[Difference listings]
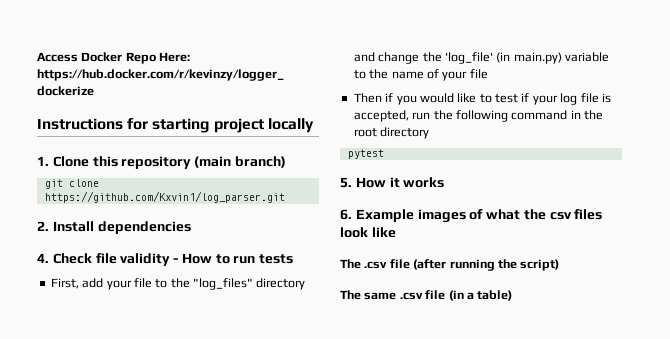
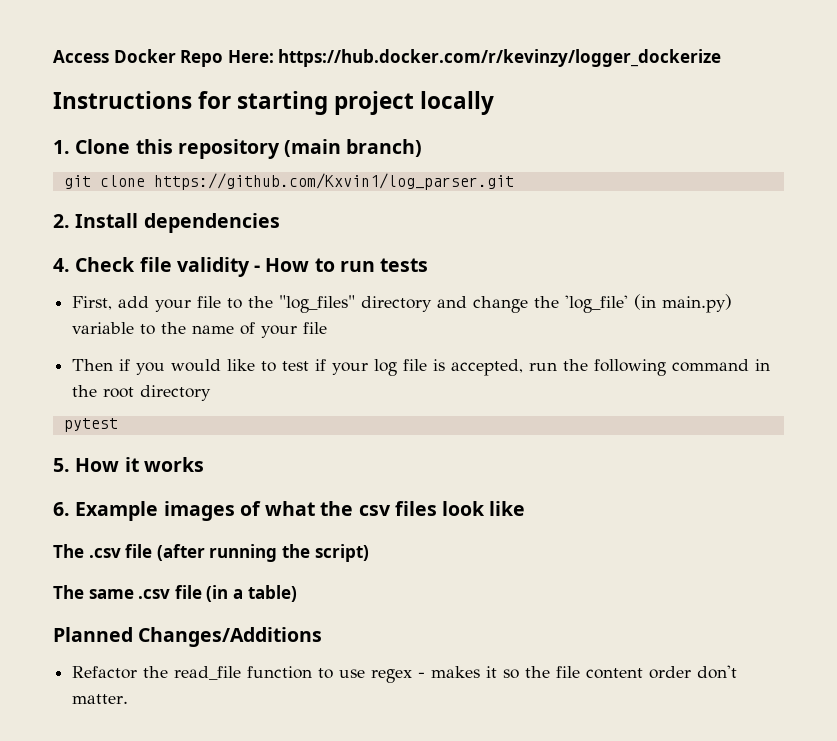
(513, 295) none -> [53,627,323,647] [72,665,738,683] [72,694,129,704] // Planned Changes/Additions // Refactor the read_file function to use regex - makes it so the file content order don't matter.

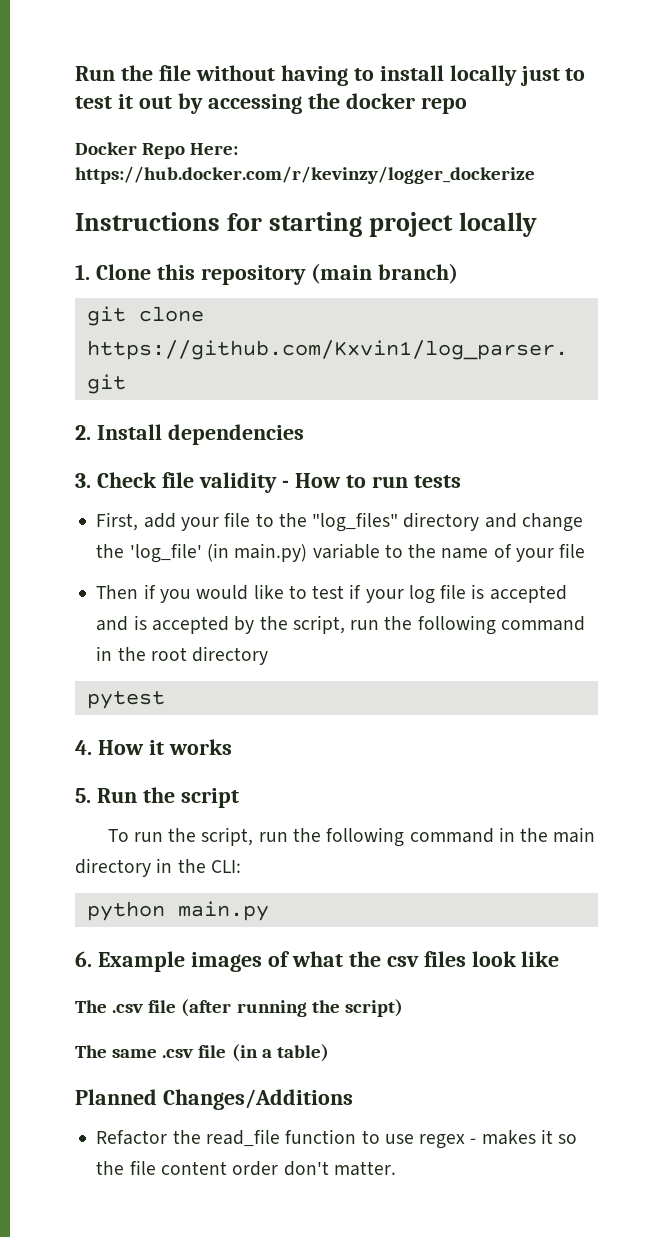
[53,50,109,63] Access -> [75,65,586,86] [75,93,467,114] Run the file without having to install locally just to test it out by accessing the docker repo //
[53,258,70,272] 4. -> [75,473,91,488] 3.
[451,359,524,376] accepted, -> [489,585,567,603] [96,615,345,634] accepted and is accepted by the script,
[53,458,70,472] 5. -> [75,740,92,755] 4.
(204, 464) none -> [75,787,239,808] [107,827,596,847] [75,858,241,877] [86,901,269,921] // 5. Run the script // To run the script, run the following command in the main directory in the CLI: // python main.py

▶ _INSTRUCTIONS FOR THE TASK_: Pick every line of the data that includes the string "script".

▶ _SOLUTION BELOW_:
[451,359,524,376] accepted, -> [489,585,567,603] [96,615,345,634] accepted and is accepted by the script,
(204, 464) none -> [75,787,239,808] [107,827,596,847] [75,858,241,877] [86,901,269,921] // 5. Run the script // To run the script, run the following command in the main directory in the CLI: // python main.py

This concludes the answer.